Especificamente a nível do Tratamento de toxicodependentes, atendendo à cada vez maior complexidade e diversidade dos casos assistidos, a Dianova tem procurado criar respostas adaptadas reforçando a individualização do programa residencial em comunidade terapêutica e de reinserção, conjugação esta que se tem revelado uma mais-valia indispensável ao sucesso da intervenção da Dianova, consubstanciado nas 43 admissões de novos Utentes e 46 altas ao longo de 2007.

“Como um fenómeno complexo, multi-causal, a toxicodependência requer uma abordagem diversificada que ofereça uma atenção personalizada para o seu tratamento. Face à evolução desta realidade em Portugal, aliada à dificuldade do abandono dos consumos sem apoio especializado, a Dianova integra na sua intervenção critérios metodológicos baseados em práticas dinâmicas e implementadas por uma Equipa multi e inter-disciplinar, através de um programa educativo e terapêutico cuja finalidade é dotar o Utente de competências pessoais e sociais que lhe permitam uma saudável reinserção psicossocial”, afirma Cristina Lopes, Directora Técnica da Comunidade Terapêutica Quinta das Lapas.

 

Indicadores Globais de Tratamento

A Comunidade Terapêutica Quinta das Lapas, certificada em Gestão da Qualidade ISO 9001:2000 e com 40 camas convencionadas pelo Instituto da Droga e Toxicodependência, atendeu 70 pessoas com média de idades de 30 anos (62% entre os 25-34 anos, 16% 17-24 anos, 13% 35-39 anos e 10% +40 anos), 93% do sexo masculino e 7% feminino.

A substância principal que motivou o tratamento foi a heroína em 71% dos casos, 14% a cocaína, associada ou não com a heroína, 7% o álcool e 6% outras substâncias. O consumo era realizado por via injectada em 41% dos casos, fumada ou inalada em 47% e 11% por outras vias de administração.

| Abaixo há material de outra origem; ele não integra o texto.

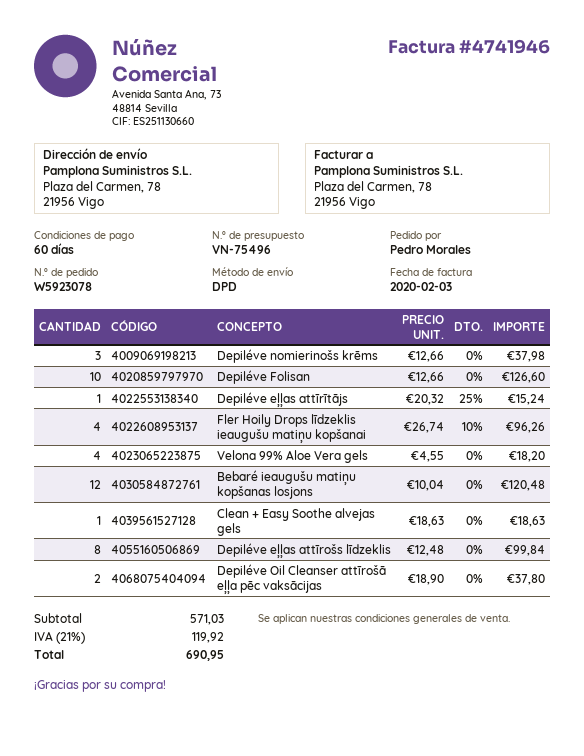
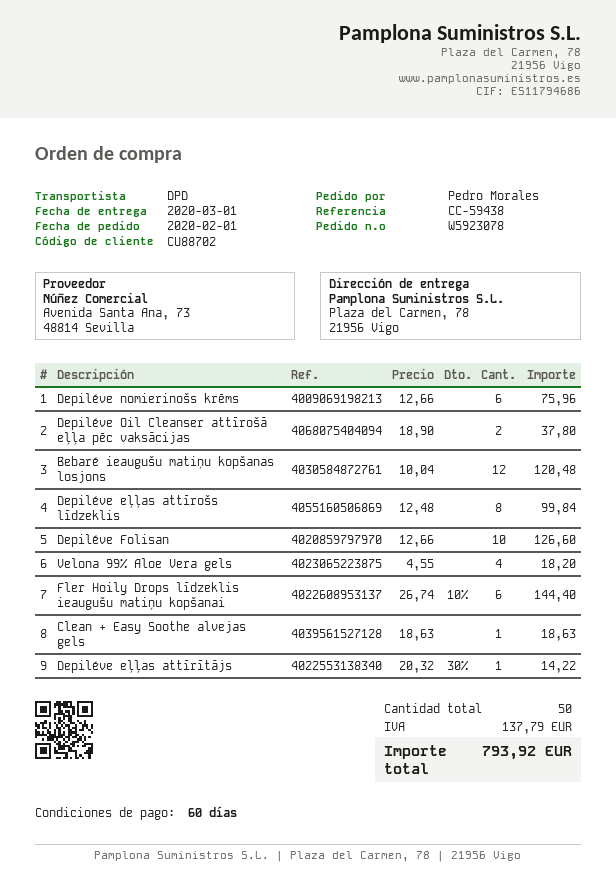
Depiléve nomierinošs krēms: 3 x 12.66 = 37.98 -> 6 x 12.66 = 75.96
Depiléve eļļas attīrītājs: 1 x 20.32 - 25% = 15.24 -> 1 x 20.32 - 30% = 14.22
Fler Hoily Drops līdzeklis ieaugušu matiņu kopšanai: 4 x 26.74 - 10% = 96.26 -> 6 x 26.74 - 10% = 144.40
tax: 119.92 -> 137.79
total: 690.95 -> 793.92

A idade de início de consumo da droga principal ocorreu, em média, aos 19 anos e a duração do consumo foi, em média, de 12 anos, com um intervalo que varia entre 4 meses e 29 anos.

No que se refere às habilitações literárias, 1% dos utentes possui licenciatura, 24% concluíram o ensino secundário, 26% têm estudos preparatórios, 40% a escolaridade obrigatória, 7% estudos primários e apenas 1% tem estudos inferiores a estes.

Dos Utentes admitidos, 59% tiveram problemas com a justiça e/ou têm processos judiciais ainda pendentes.

Quanto às co-morbilidades fisiológicas, registou-se 1% para o VIH (1 Utente) e 43% para o HCV (30 Utentes).

Relativamente a tratamentos efectuados anteriormente, 76% dos casos tinham realizado algum tipo de programa, dos quais 62% em Comunidade Terapêutica.

 

Resultados Globais Programa Tratamento

A Comunidade Terapêutica Quinta das Lapas admitiu 43 utentes, traduzido num aumento de 19,4% comparativamente ao período homólogo anterior, correspondendo a 88,3% homens (38 admissões) e 11.6% mulheres (5 admissões).

Registaram-se 46 altas, das quais 67% programadas ( 20 por conclusão de programa e 10 por derivação) e 33% não programadas (2 por motivo de expulsão e 13 por interrupção).

A taxa de sucesso (nível de retenção) a +6 meses foi de 58% e a +1 ano de 30%, evidenciando a eficácia deste programa específico em regime residencial de base cognitivo-comportamental, valores superiores aos indicadores de referência internacionais como o NTORS (Europa), TOPS e/ou DARP (EUA).

Para Cristina Lizarza, Presidente de Direcção da Dianova Portugal, “a aposta continuada que fazemos na gestão da qualidade e excelência dos nossos serviços, a personalização e diversificação da nossa capacidade de resposta, aliadas a uma abordagem multi-stakeholders e política de comunicação e cooperação institucionais público-privada, partilhando proactivamente boas práticas nacionais e internacionais, têm sido os motivos principais de reconhecimento público e incremento da nossa eficácia. Só desta forma é possível que os nossos públicos-alvo se identifiquem com a marca Dianova reconhecendo-a como uma organização de referência, estimada e de confiança.”